A total of 17 presidents and chancellors of universities throughout New York have urged the US government to take a series of immediate actions that will allow greater numbers of international students to return to US universities for the fall 2021 semester. They are urging the reopening of embassies and consulates to process student visas and facilitate visa appointments.
“While colleges and universities in our state vary in size, mission, and the makeup of our student profiles, we share common ground in our desire to attract the top students and faculty from within the US and around the globe,” they said in a letter to US Secretary of State Antony Blinken and secretary of Homeland Security Alejandro Mayorkas.

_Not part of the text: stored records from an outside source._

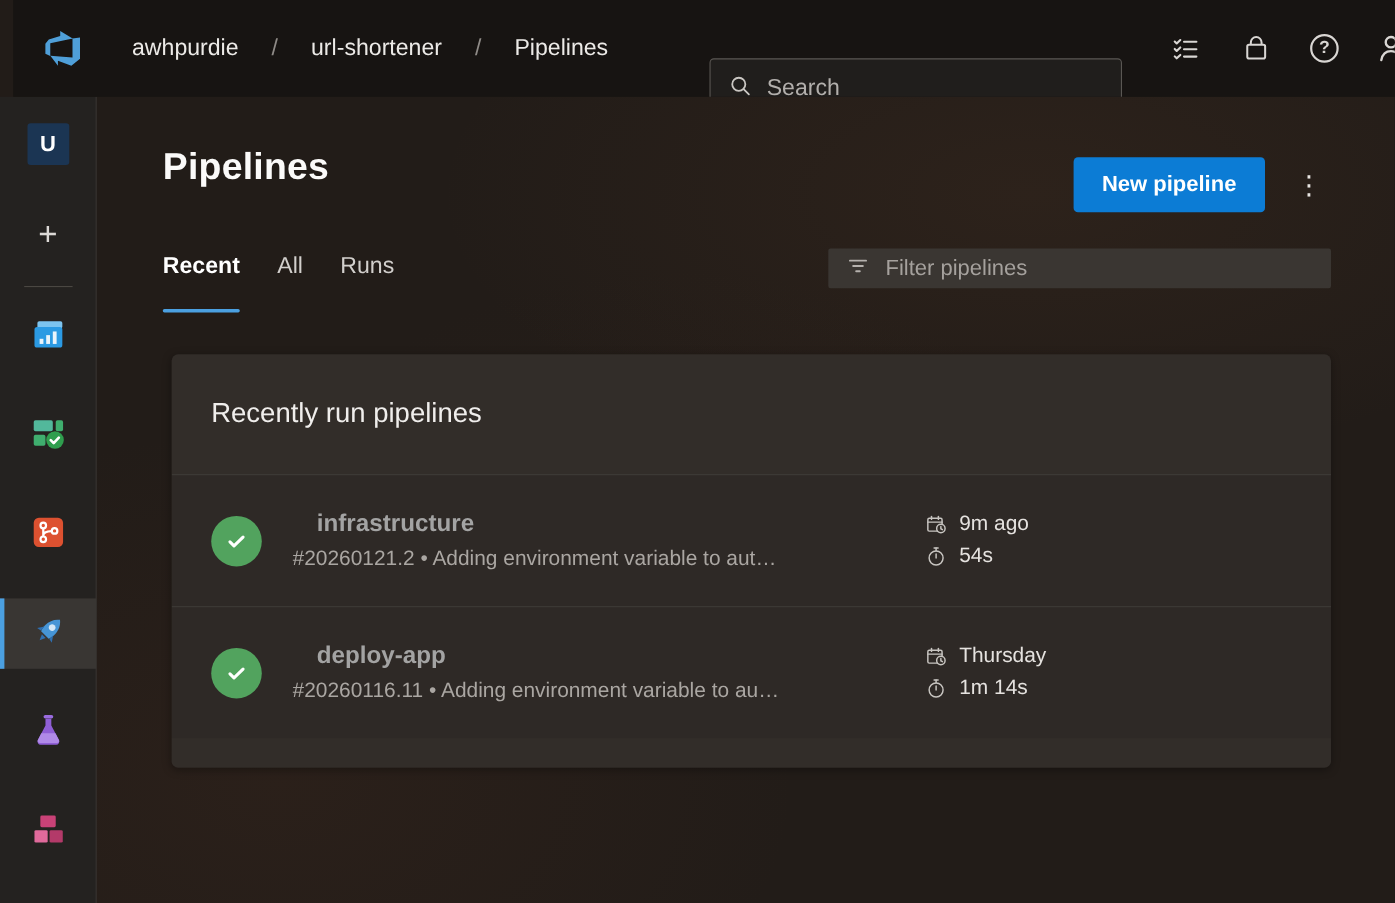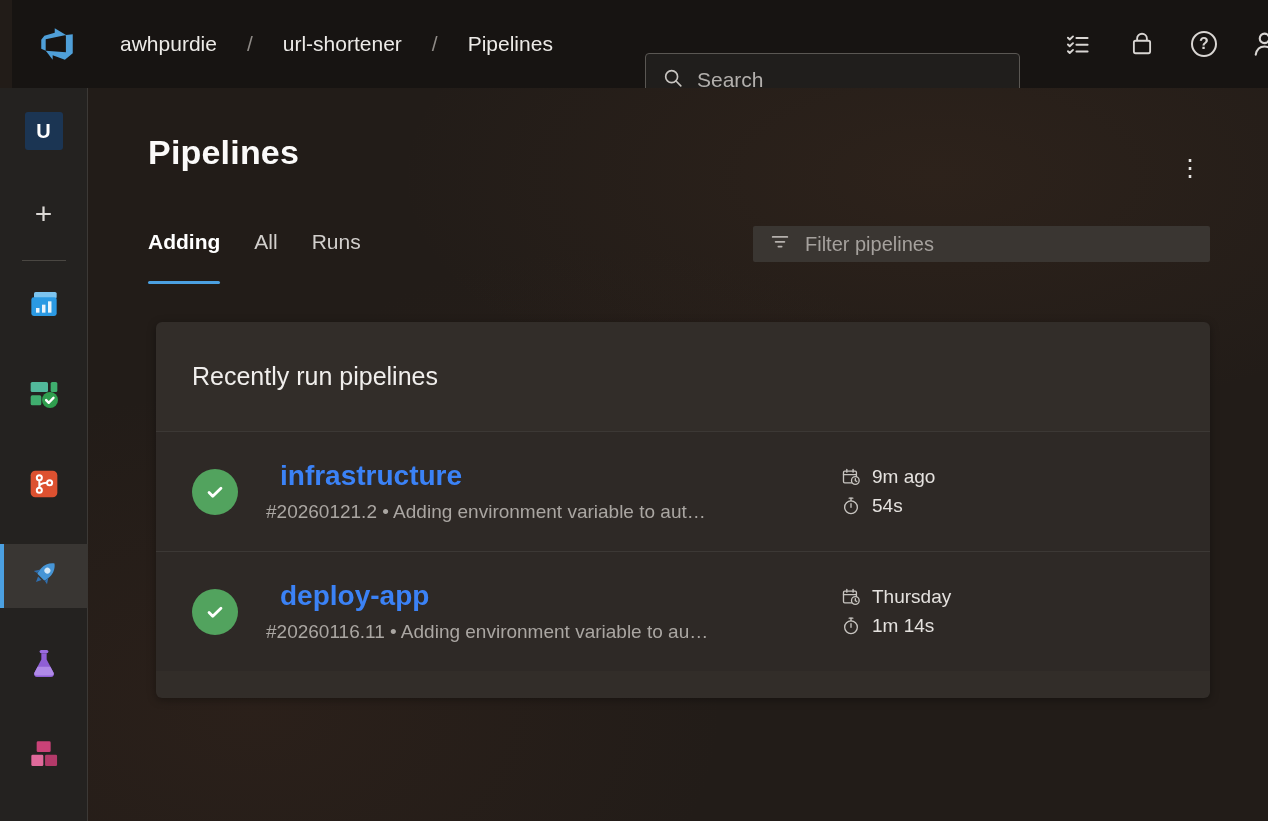"New pipeline" button.btn-primary { html: none -> <button>New pipeline</button> }
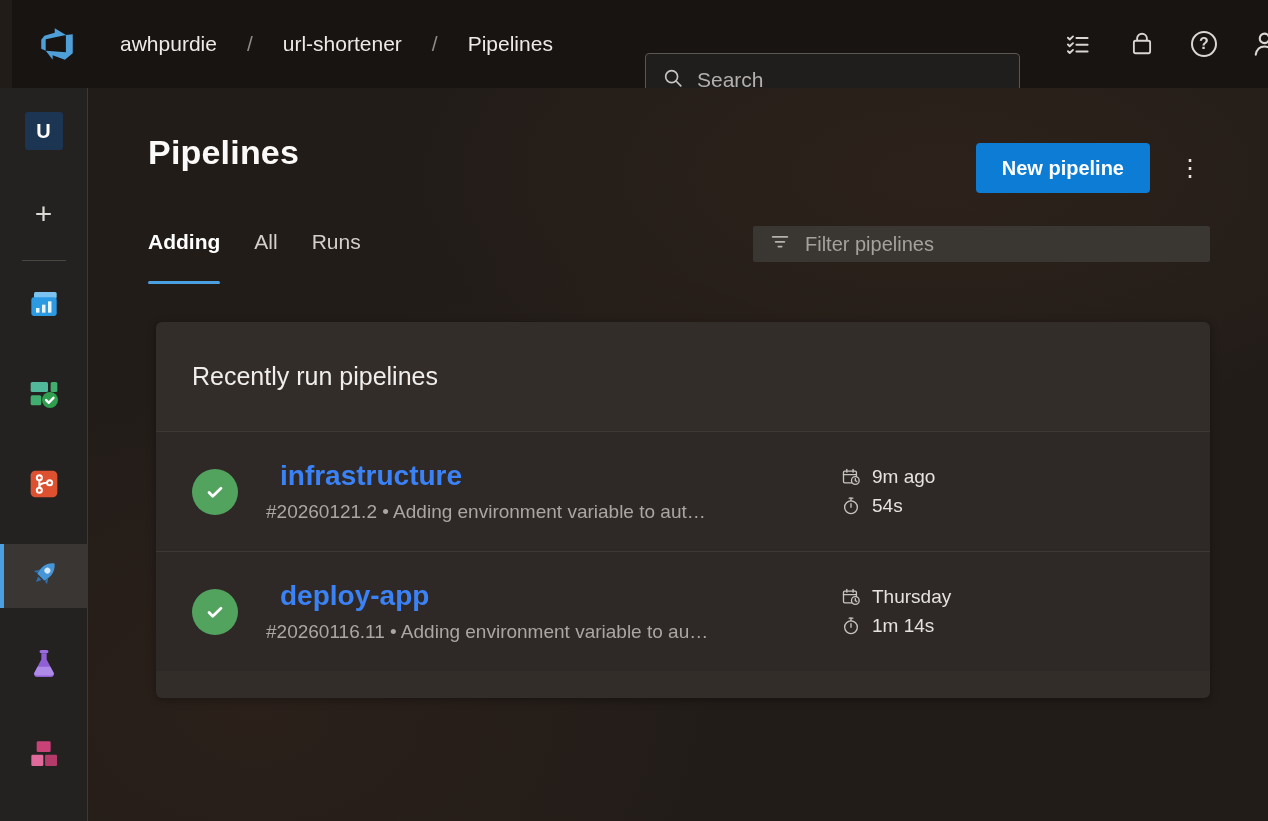"Adding" div.tab { text: Adding -> Recent }
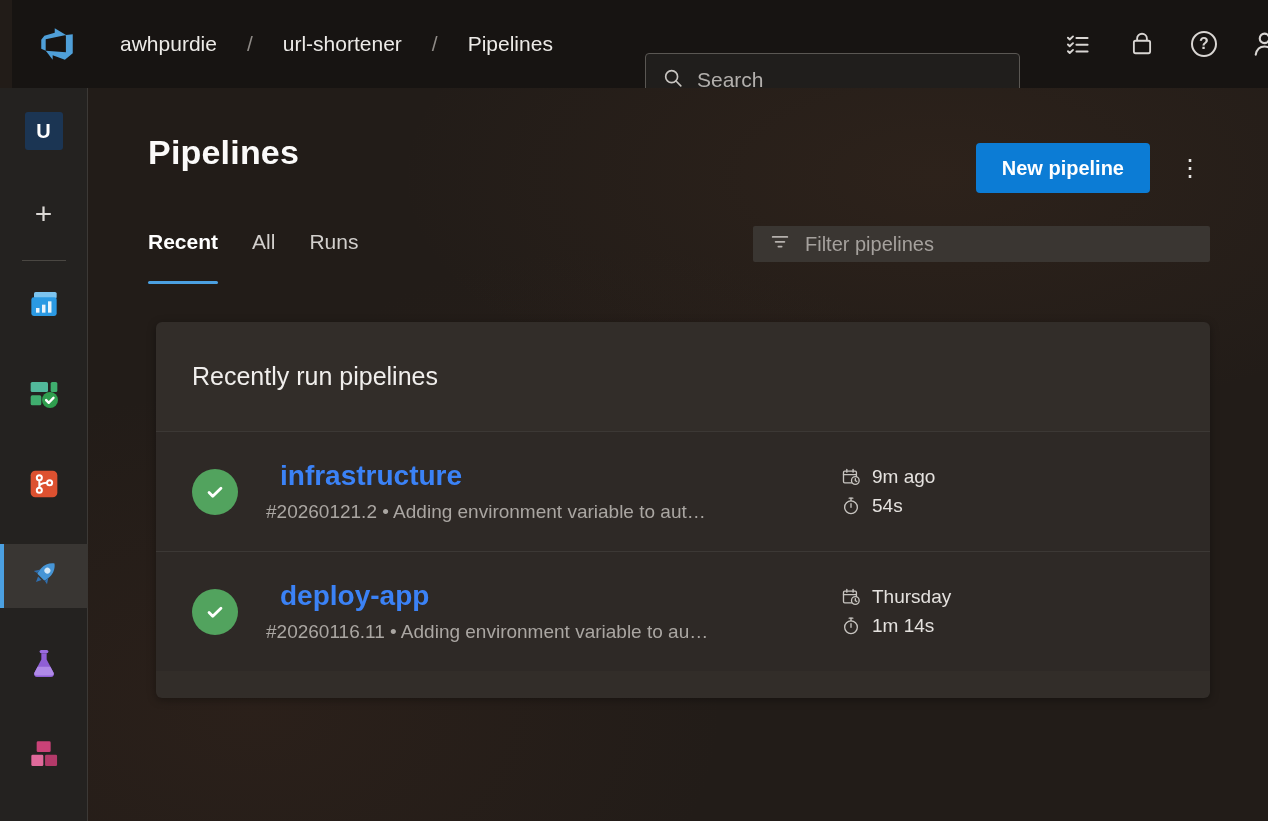"infrastructure" .row-name { color: #3b82f6 -> #a3a3a3; font-size: 28px -> 22px; margin-left: 14px -> 22px }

They request the following:
- The reopening of the embassy and consulates in China for F-1 student visa appointments and processing
- Allow consular officers either to waive the requirement for in-person interviews or if a waiver is unavailable, allow for online interviews
- Consider authorising a student exemption, even as travel restrictions continue for several countries and regions
A critical period for US universities
Leaders of US universities said April and May are critical months for the processing of visas for the fall 2021 semester. “International students must make their country choices and begin applying for their visas in April to ensure they can arrive in time for the beginning of the fall semester. By taking action now, you can deliver a welcoming message to current and prospective international students, restore the US as a destination of choice, and support an important source of economic activity as we recover from the COVID-19 pandemic,” they said.
US universities said recent surveys show a 43% decline in new international student enrolment at US institutions during the pandemic, partly because of public health-related travel restrictions and partly because of policies of the previous administration. “According to NAFSA, the overall economic activity generated by international students declined by US$1.8 billion during the 2019-20 academic year, from US$40.5 billion in the prior year. The declining enrolment numbers in 2020 simply adds to the challenges of our economic recovery as we rebuild from the global pandemic,” they said.
“If the US is to retain its position of preeminence in the wake of COVID-19, our policies must not only keep students and communities safe, but also ensure minimal disruption for the students and scholars whose academic contributions are essential to maintaining steady economic growth.”